In this study, we consider two common measures of connectedness in the networks, namely the Pearson Correlation Coefficient Dissimilarity (PCCD) and the Generalized Variance Decomposition Dissimilarity (GVDD), and derive the distance between stock returns. First, we contribute to the literature by comparing the center of the network determined by these measures. Second, we use a hierarchical clustering method to divide the dense networks into sparse trees. Using the tree representation of the network, it is easier to analyze which companies are more related to each other. Third, we monitor the real-time changes in the tree distance as a signal of changes in the financial network. Lastly, we analyze the 28 biggest companies listed on Sweden’s stock exchange to illustrate the pros and cons of the considered connectedness measures.
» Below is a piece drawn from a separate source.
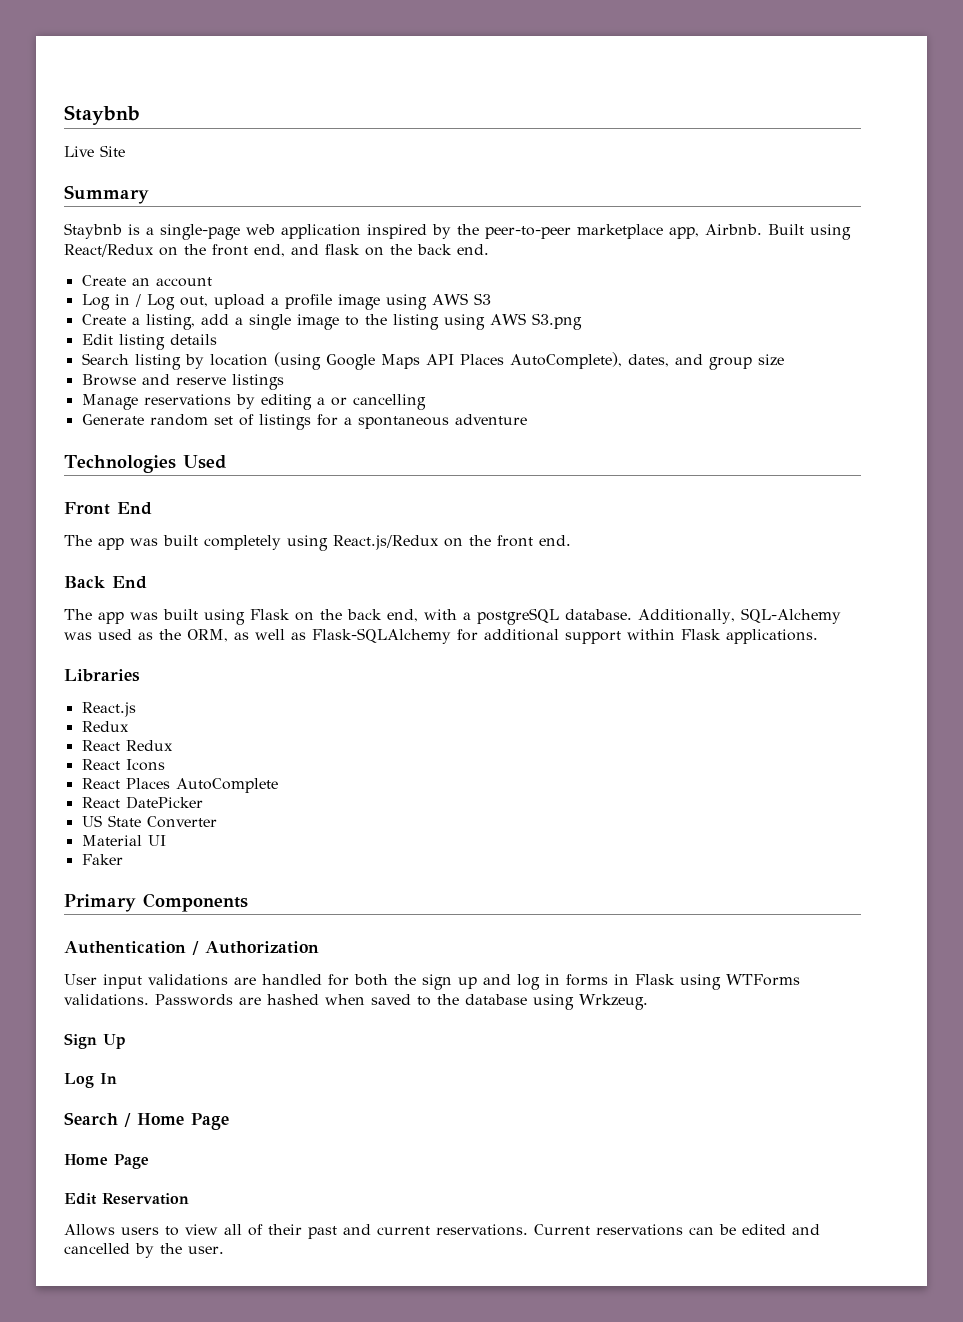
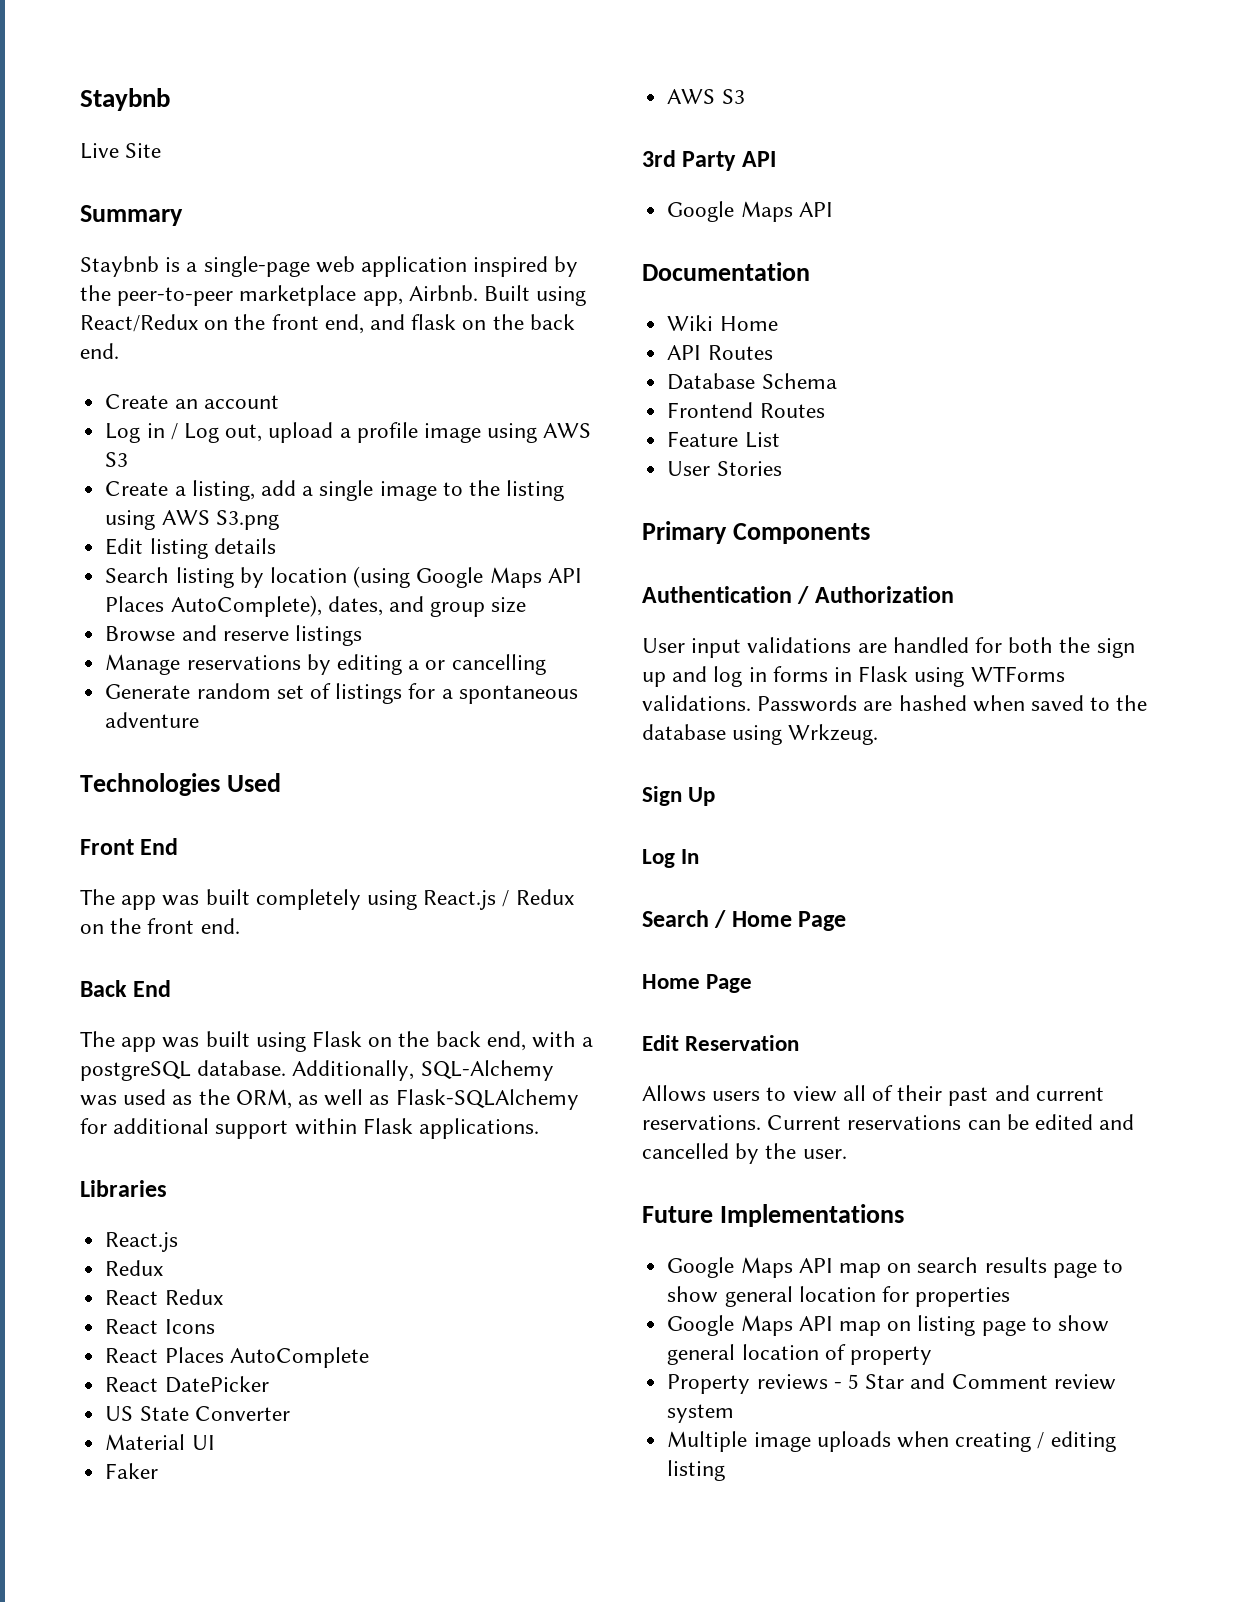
[333,535,439,550] React.js/Redux -> [423,889,574,910] React.js / Redux
(123, 859) none -> [667,89,745,104] [642,150,776,171] [667,201,833,222] [642,262,810,281] [667,315,778,331] [667,345,773,360] [667,373,837,390] [667,402,825,418] [667,431,780,448] [667,461,782,476] // AWS S3 // 3rd Party API // Google Maps API // Documentation // Wiki Home // API Routes // Database Schema // Frontend Routes // Feature List // User Stories
(224, 1250) none -> [642,1204,904,1227] [667,1257,1123,1278] [667,1286,1011,1307] [667,1315,1109,1336] [667,1344,932,1365] [667,1373,1116,1394] [667,1404,735,1423] [667,1431,1116,1452] [667,1460,726,1481] // Future Implementations // Google Maps API map on search results page to show general location for properties // Google Maps API map on listing page to show general location of property // Property reviews - 5 Star and Comment review system // Multiple image uploads when creating / editing listing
The center of the network is one of the major interests as it is a node or group of nodes that is most influenced by other nodes in the network. Sensoy and Tabak (2014) define the center of the network as the node with the largest number of adjacent edges or with the largest number of shortest paths going through. Diebold and Yılmaz (2014) analyze the volatility connectedness and define the centrality in terms of the net transmitter of shock. On the other hand, we model the financial returns as a network graph where the distance in the graph is based on the connectedness/dissimilarity measures. Hence, the center of the network can be considered as the node with the shortest distance to the furthest node. We also analyze how the center changes and evolves over time.
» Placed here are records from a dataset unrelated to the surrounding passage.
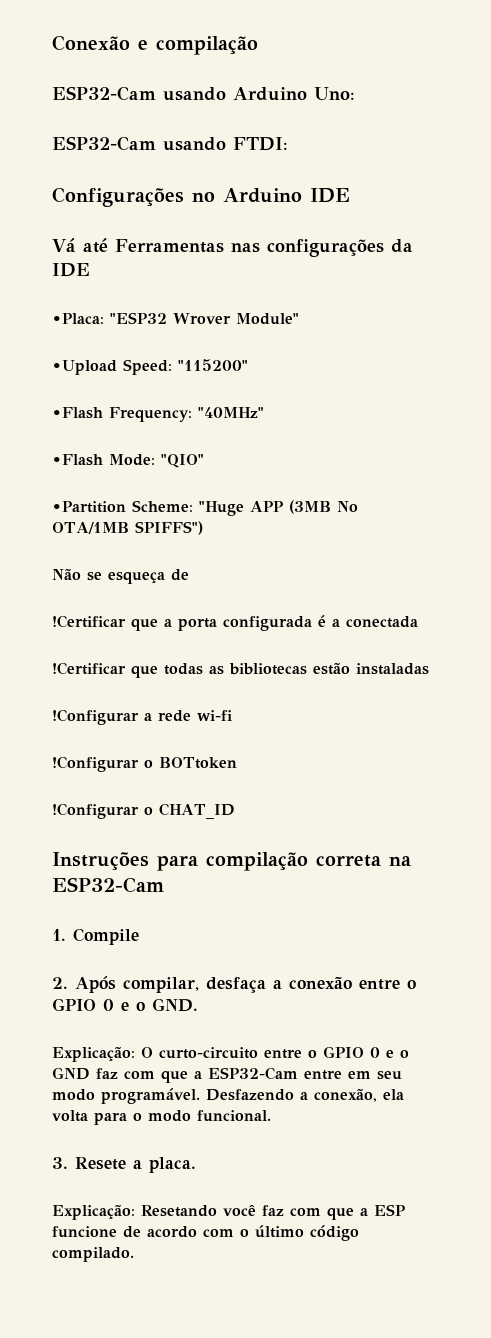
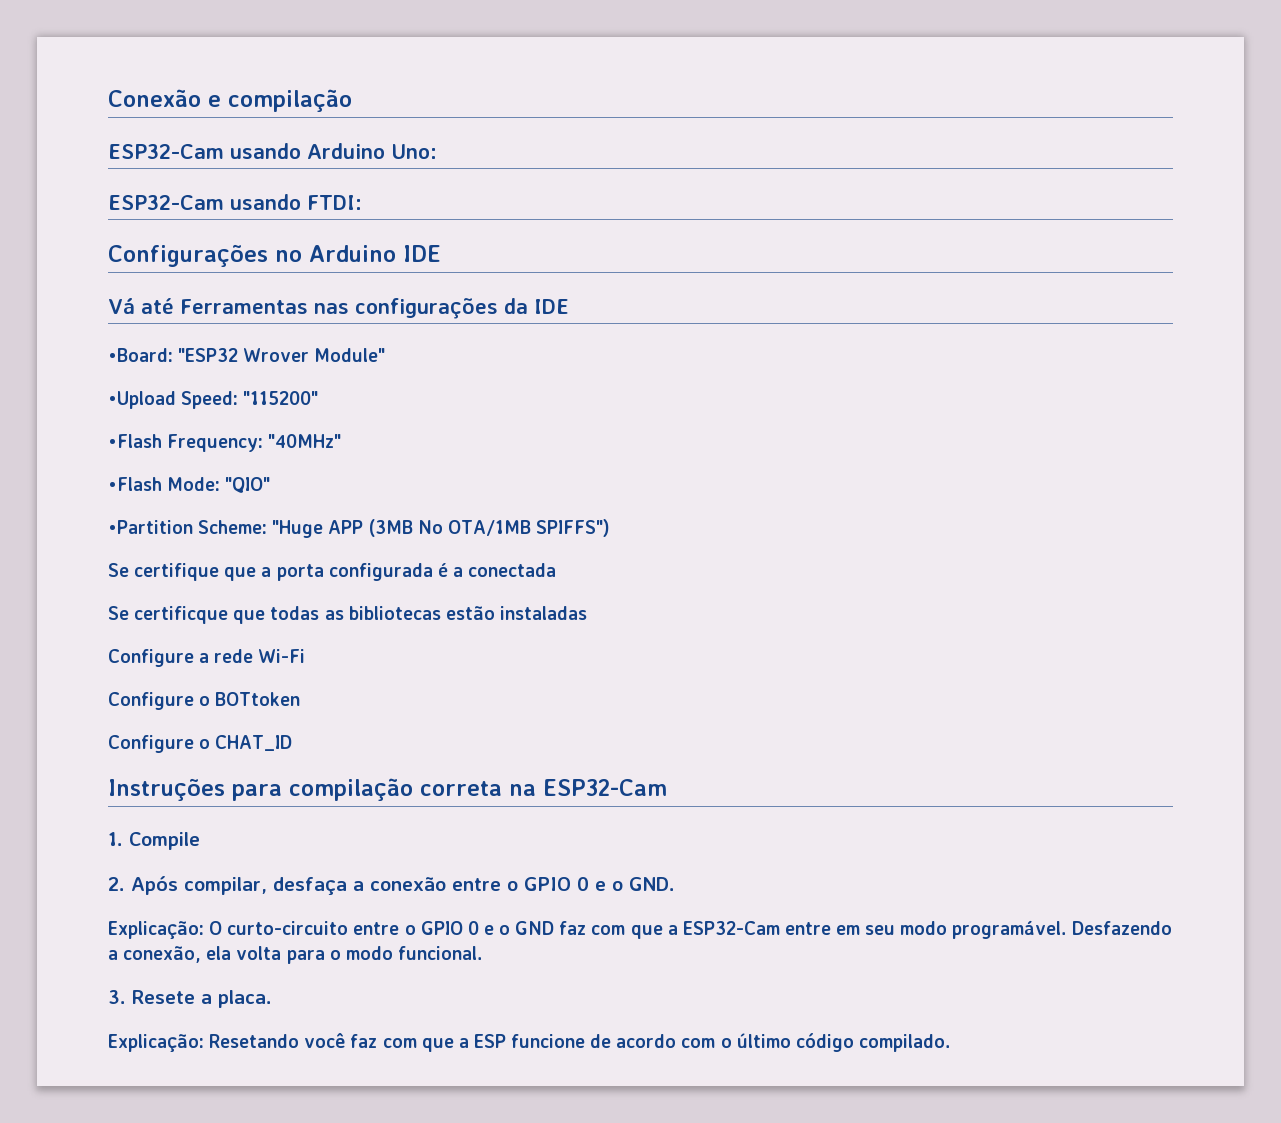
[52,313,104,324] •Placa: -> [108,348,173,362] •Board:
[52,568,189,584] [52,615,126,628] Não se esqueça de // !Certificar -> [108,563,220,581] Se certifique
[52,662,126,675] !Certificar -> [108,606,229,624] Se certificque
[52,709,139,725] !Configurar -> [108,649,194,667] Configure
[197,710,232,721] [52,756,139,772] wi-fi // !Configurar -> [258,649,306,663] [108,692,194,710] Wi-Fi // Configure
[52,803,139,819] !Configurar -> [108,735,194,753] Configure

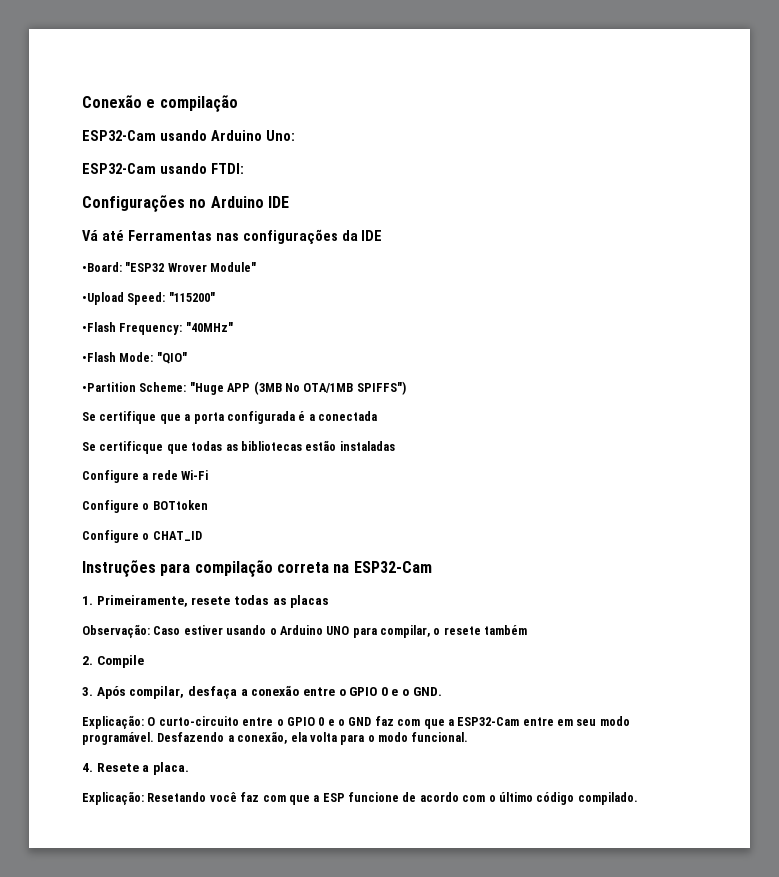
(123, 839) none -> [96,595,330,608] [82,624,528,638] [82,656,93,665] Primeiramente, resete todas as placas // Observação: Caso estiver usando o Arduino UNO para compilar, o resete também // 2.
[108,877,125,891] 2. -> [82,687,93,696] 3.
[108,990,126,1004] 3. -> [82,763,93,772] 4.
Another interesting feature of the financial network is to identify which neighbors or groups of companies are most related to each other. Mantegna (1999) takes advantage of the Pearson correlation to calculate the distance matrix of stock returns and cluster them into groups via a minimum spanning tree. Jung and Chang (2016) apply an agglomerative hierarchical clustering of the Pearson correlation and the partial correlation in the Korean stock market. They find that the traditional sector classifications are insufficient to determine the proximity of companies. Raffinot (2017) proposes hierarchical clustering methods for asset allocation and shows the advantage of hierarchical clustering over the classical asset allocation method. Similar to Mantegna (1999) we use a hierarchical clustering method to convert the networks of companies to rooted trees. The hierarchical clustering algorithm takes advantage of the distance in the network to merge the most similar nodes into a cluster. The tree structure also highlights the main difference of the implied network based on the two connectedness measures.
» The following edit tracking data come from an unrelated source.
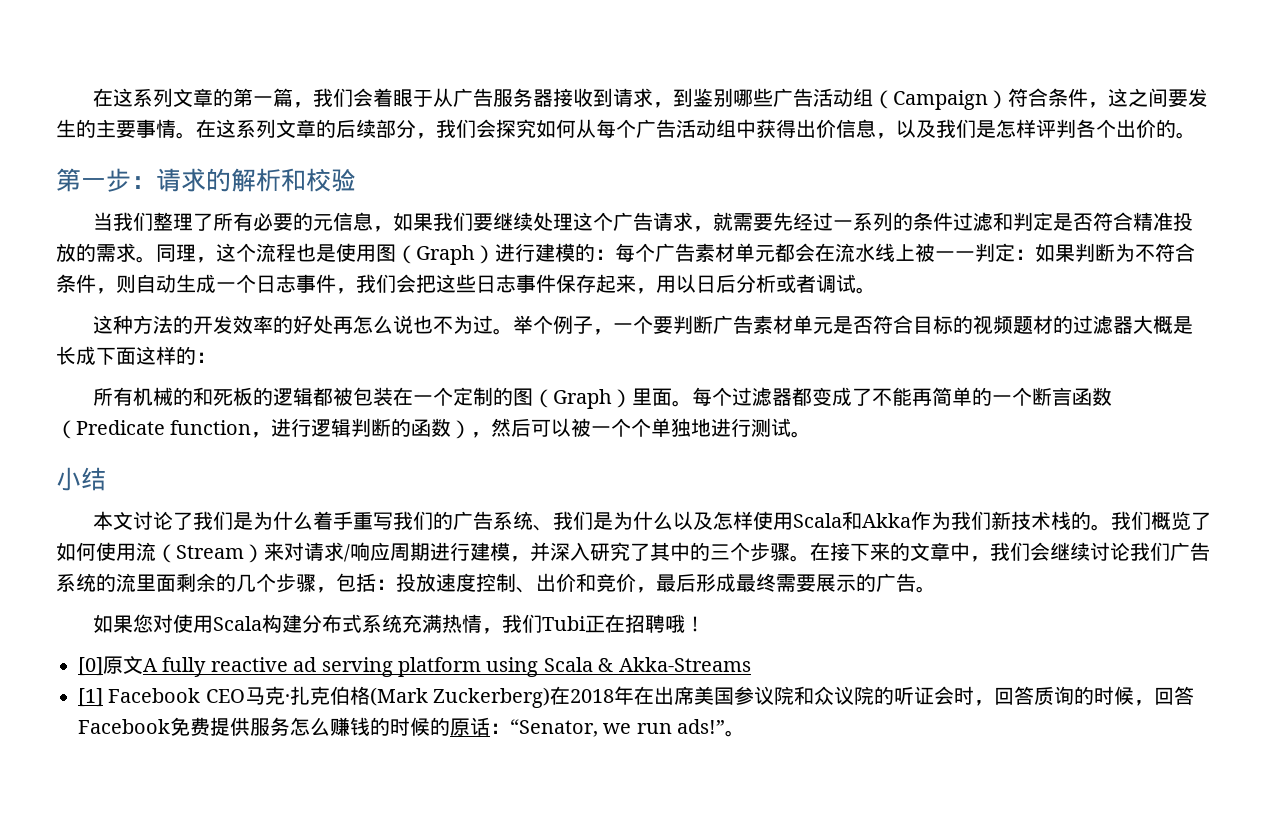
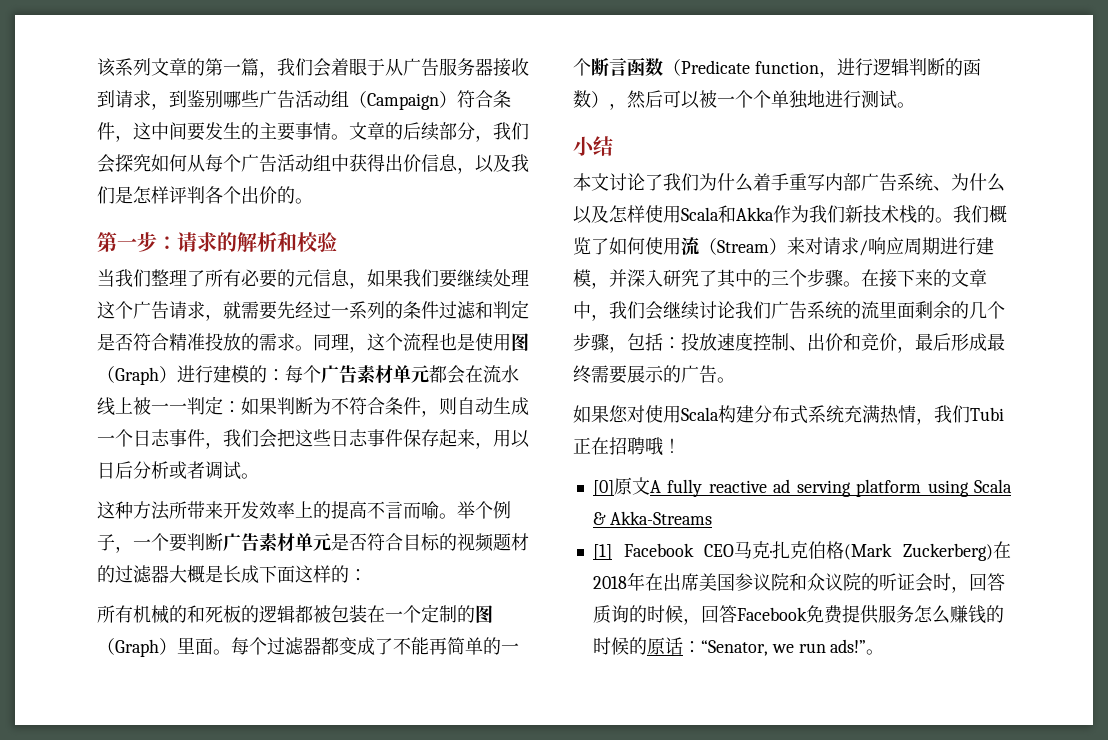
[93,88,134,107] 在这 -> [97,58,116,77] 该
[1128,88,1149,107] 之 -> [151,122,169,140] 中
[196,119,276,138] 在这系列 -> (349, 137) none
[173,315,194,334] 的 -> [169,501,223,519] 所带来
[273,315,494,334] 的好处再怎么说也不为过 -> [295,501,439,519] 上的提高不言而喻
[233,512,254,530] 是 -> (699, 182) none
[393,511,454,530] 我们的 -> [825,173,861,191] 内部
[553,511,614,530] 我们是 -> (951, 188) none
In Diebold and Yılmaz (2014), the changes in the network are monitored by using a total sum of connectedness. But that measure ignores the entity of the total changes and somehow misinterprets the real changes in the network structure. Except Jaroonchokanan et al. (2022), most of the literature focus on a static clustering method. To get over this shortcoming, we use a tree distance method (see Smith, 2020) based on the generalized Robinson–Foulds distance (see Nye et al., 2006). The generalized Robinson–Foulds distance compares two trees and pairing splits in one tree with similar splits in the other. Hence, we obtain a daily series of distances due to the changes in the tree structures. To the best of our knowledge, we are the first to measure the tree distance in finance and recommend the abnormal change as a warning signal. The results can also be generalized to different stock markets.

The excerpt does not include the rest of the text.